The drought of 2012 continues to harm Nebraska's crop and livestock industries. In response, emergency government program changes are being made and University of Nebraska specialists are offering recommendations to producers.
Here are some of the recent developments.
In one case, emergency haying and grazing statewide in Nebraska has been opened up for Conservation Reserve Program acres, says Dan Steinkruger, USDA Farm Service Agency executive director in Nebraska. The emergency use of CRP will provide additional forage for the livestock industry, he says. A 10% reduction in the annual rental payment applies. This announcement also removed restrictions on the sale of CRP hay. For more information, go to your local FSA office or go online at www.fsa.usda.gov/ne.
Later, USDA expanded further the use of CRP. The agency authorized emergency haying and grazing on the following CRP practices that were restricted for haying and grazing in the first announcement:
CP8A, grass waterway—non-easement.
CP23, wetland restoration
CP23A, wetland restoration—non-floodplain
CP25, rare and declining habitat
CP27, farmable wetlands—pilot wetland
CP28, farmable wetlands pilot buffer
CP37, duck nesting habitat
CP41, FWP flooded prairie wetland
"This is a big move by USDA. While it does not represent a tremendous number of acres, it does increase the pool of available acres for forage," says Doug Parde of Sterling, chairman of the farmer-stockman council of the Nebraska Cattlemen.

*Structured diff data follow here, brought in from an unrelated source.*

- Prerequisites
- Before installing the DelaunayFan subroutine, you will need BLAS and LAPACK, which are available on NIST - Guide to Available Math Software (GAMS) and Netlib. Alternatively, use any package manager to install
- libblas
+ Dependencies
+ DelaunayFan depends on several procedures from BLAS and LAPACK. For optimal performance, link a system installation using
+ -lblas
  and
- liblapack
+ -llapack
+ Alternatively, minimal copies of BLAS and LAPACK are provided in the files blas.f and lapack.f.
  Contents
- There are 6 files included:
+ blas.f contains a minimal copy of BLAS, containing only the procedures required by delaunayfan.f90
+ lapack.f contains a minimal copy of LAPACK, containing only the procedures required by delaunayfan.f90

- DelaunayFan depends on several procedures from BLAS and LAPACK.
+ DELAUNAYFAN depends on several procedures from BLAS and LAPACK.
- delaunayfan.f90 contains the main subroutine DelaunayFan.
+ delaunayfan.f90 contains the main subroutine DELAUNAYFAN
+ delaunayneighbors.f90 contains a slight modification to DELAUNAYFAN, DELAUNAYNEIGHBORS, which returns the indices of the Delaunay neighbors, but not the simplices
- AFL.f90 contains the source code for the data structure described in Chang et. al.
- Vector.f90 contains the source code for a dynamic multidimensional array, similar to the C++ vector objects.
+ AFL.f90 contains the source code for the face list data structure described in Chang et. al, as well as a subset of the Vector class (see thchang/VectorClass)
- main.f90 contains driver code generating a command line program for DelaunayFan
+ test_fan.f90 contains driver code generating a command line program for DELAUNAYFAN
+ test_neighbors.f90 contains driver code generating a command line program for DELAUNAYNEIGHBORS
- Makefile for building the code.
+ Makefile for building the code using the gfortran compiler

Before haying and grazing CRP acres, go to your local FSA office to sign applicable forms.
Unauthorized haying and grazing will result in a fine.
CRP participants may sell, donate, barter or otherwise exchange hay or grazing rights. However, according to Parde, the haying and grazing privilege may be leased but not subleased.
According to UNL specialists, producers considering grazing or harvesting dryland corn and soybeans for forage. If do one of these options, consult the labels of any herbicides applied to these fields to verify that grazing or forage harvest intervals have been met before or turning livestock into a field.
Most commonly used corn herbicides have grazing or forage harvest restrictions, ranging from 0 to 80 days after application.
Soybean herbicides tend to be more restrictive regarding grazing and forage harvest. Some allow grazing 30 days after application, but other products do not allow for grazing or forage harvest.